What you are asked to do
Nothing is needed except the lines below that run from the one with "[143,124,263,141] 使用JavaFx框架 ->" through the one with "(614, 210) none", repeated exactly.

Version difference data

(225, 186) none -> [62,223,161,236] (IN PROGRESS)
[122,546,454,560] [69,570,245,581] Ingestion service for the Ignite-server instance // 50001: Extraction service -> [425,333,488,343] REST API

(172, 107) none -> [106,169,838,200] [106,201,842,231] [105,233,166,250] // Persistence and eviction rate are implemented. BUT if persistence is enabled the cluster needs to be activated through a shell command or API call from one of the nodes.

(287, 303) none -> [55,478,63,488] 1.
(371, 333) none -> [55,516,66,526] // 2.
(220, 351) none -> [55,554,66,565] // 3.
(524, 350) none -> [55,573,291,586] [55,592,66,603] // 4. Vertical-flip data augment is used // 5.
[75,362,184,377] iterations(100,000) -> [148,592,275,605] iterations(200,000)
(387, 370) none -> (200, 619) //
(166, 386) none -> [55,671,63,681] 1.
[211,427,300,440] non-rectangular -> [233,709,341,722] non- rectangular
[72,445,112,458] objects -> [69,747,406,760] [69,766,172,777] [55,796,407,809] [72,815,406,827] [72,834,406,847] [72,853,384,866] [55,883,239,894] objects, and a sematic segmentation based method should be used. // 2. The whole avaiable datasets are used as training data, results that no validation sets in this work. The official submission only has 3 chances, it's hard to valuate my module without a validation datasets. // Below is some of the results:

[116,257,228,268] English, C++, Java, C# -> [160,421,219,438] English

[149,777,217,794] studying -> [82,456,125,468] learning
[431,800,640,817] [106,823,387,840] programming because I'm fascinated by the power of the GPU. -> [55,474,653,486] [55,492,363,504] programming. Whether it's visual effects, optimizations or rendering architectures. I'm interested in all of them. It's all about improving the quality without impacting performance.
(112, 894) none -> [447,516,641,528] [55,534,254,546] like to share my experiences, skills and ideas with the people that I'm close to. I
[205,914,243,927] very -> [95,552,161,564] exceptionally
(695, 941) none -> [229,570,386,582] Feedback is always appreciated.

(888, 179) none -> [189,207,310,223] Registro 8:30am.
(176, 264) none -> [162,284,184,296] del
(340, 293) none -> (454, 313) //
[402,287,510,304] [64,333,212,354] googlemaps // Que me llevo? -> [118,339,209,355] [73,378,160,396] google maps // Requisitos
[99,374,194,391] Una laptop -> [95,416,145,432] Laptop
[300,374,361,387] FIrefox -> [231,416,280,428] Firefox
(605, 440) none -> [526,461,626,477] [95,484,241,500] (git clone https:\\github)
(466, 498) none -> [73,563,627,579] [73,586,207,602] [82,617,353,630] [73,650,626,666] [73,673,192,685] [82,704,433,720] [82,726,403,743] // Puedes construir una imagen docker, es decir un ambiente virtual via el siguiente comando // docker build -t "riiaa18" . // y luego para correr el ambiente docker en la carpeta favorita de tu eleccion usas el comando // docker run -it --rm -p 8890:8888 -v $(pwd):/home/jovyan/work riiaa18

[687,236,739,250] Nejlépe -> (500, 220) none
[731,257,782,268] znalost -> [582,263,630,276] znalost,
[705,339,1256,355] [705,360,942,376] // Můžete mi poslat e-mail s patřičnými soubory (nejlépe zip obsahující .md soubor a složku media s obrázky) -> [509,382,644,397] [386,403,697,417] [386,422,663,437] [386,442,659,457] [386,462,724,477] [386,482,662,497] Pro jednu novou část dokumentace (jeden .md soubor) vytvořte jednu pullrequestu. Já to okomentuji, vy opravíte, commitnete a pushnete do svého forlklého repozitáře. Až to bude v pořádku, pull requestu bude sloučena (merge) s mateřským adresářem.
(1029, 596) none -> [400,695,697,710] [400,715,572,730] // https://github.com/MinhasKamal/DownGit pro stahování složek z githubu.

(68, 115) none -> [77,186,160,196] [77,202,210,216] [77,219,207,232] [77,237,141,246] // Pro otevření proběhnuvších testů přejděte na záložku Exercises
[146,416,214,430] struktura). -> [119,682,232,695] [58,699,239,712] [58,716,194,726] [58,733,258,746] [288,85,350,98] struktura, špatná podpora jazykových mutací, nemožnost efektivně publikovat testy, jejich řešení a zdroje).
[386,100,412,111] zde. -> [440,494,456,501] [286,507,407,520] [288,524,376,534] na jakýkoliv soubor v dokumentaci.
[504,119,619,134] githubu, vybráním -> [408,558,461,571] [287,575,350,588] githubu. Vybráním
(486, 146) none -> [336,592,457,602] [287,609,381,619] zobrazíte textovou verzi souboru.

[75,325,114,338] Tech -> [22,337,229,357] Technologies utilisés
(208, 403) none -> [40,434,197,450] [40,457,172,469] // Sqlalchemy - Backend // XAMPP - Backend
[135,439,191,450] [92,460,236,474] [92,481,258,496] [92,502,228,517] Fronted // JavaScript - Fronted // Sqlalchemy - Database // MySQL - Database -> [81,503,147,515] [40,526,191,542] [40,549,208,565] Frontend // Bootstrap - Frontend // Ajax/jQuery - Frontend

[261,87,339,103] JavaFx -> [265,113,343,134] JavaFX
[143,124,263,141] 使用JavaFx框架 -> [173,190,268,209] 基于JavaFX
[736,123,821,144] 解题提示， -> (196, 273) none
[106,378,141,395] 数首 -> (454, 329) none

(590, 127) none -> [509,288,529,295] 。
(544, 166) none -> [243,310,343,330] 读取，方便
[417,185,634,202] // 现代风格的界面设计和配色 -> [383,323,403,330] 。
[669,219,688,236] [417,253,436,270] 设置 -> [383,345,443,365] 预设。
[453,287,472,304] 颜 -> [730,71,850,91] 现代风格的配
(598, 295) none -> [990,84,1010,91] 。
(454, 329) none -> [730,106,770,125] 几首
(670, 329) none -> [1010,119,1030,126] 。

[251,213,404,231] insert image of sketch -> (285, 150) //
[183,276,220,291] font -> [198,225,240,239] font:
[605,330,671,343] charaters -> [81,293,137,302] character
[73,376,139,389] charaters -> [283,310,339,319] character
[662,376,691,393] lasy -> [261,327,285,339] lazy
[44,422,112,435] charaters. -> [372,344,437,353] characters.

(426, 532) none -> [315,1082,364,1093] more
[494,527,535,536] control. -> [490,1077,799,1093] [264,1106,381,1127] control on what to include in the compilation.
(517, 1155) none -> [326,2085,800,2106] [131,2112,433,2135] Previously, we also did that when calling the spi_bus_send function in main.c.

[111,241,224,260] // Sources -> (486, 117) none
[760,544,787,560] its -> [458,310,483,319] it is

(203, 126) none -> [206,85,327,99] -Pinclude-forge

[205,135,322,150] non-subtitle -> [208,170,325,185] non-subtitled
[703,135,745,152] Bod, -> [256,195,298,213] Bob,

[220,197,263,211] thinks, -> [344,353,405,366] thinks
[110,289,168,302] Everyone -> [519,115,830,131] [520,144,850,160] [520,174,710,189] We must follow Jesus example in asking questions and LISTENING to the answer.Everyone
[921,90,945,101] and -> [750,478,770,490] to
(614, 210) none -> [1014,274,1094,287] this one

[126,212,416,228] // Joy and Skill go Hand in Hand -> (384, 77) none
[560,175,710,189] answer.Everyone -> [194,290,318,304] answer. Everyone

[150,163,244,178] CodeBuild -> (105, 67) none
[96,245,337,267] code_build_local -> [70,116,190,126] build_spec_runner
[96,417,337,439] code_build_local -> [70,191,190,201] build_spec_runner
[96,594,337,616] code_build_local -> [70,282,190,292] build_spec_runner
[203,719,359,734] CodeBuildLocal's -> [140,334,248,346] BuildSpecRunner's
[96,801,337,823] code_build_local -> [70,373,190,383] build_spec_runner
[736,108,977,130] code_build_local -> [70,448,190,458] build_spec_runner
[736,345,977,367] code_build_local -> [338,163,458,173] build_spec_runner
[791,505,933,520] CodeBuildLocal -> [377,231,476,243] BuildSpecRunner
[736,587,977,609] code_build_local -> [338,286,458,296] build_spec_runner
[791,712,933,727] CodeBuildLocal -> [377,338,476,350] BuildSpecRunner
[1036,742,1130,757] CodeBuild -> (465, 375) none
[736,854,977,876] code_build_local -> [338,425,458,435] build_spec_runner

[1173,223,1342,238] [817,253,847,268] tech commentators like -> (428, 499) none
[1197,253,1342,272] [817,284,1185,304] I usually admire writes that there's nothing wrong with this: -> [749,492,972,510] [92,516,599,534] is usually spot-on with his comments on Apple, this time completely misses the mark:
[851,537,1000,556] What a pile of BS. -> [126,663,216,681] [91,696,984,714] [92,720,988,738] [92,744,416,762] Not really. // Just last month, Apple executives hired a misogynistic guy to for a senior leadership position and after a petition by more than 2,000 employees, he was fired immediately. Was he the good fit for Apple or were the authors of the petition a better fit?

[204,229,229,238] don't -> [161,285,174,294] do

Answer to this exercise
[143,124,263,141] 使用JavaFx框架 -> [173,190,268,209] 基于JavaFX
[736,123,821,144] 解题提示， -> (196, 273) none
[106,378,141,395] 数首 -> (454, 329) none

(590, 127) none -> [509,288,529,295] 。
(544, 166) none -> [243,310,343,330] 读取，方便
[417,185,634,202] // 现代风格的界面设计和配色 -> [383,323,403,330] 。
[669,219,688,236] [417,253,436,270] 设置 -> [383,345,443,365] 预设。
[453,287,472,304] 颜 -> [730,71,850,91] 现代风格的配
(598, 295) none -> [990,84,1010,91] 。
(454, 329) none -> [730,106,770,125] 几首
(670, 329) none -> [1010,119,1030,126] 。

[251,213,404,231] insert image of sketch -> (285, 150) //
[183,276,220,291] font -> [198,225,240,239] font:
[605,330,671,343] charaters -> [81,293,137,302] character
[73,376,139,389] charaters -> [283,310,339,319] character
[662,376,691,393] lasy -> [261,327,285,339] lazy
[44,422,112,435] charaters. -> [372,344,437,353] characters.

(426, 532) none -> [315,1082,364,1093] more
[494,527,535,536] control. -> [490,1077,799,1093] [264,1106,381,1127] control on what to include in the compilation.
(517, 1155) none -> [326,2085,800,2106] [131,2112,433,2135] Previously, we also did that when calling the spi_bus_send function in main.c.

[111,241,224,260] // Sources -> (486, 117) none
[760,544,787,560] its -> [458,310,483,319] it is

(203, 126) none -> [206,85,327,99] -Pinclude-forge

[205,135,322,150] non-subtitle -> [208,170,325,185] non-subtitled
[703,135,745,152] Bod, -> [256,195,298,213] Bob,

[220,197,263,211] thinks, -> [344,353,405,366] thinks
[110,289,168,302] Everyone -> [519,115,830,131] [520,144,850,160] [520,174,710,189] We must follow Jesus example in asking questions and LISTENING to the answer.Everyone
[921,90,945,101] and -> [750,478,770,490] to
(614, 210) none -> [1014,274,1094,287] this one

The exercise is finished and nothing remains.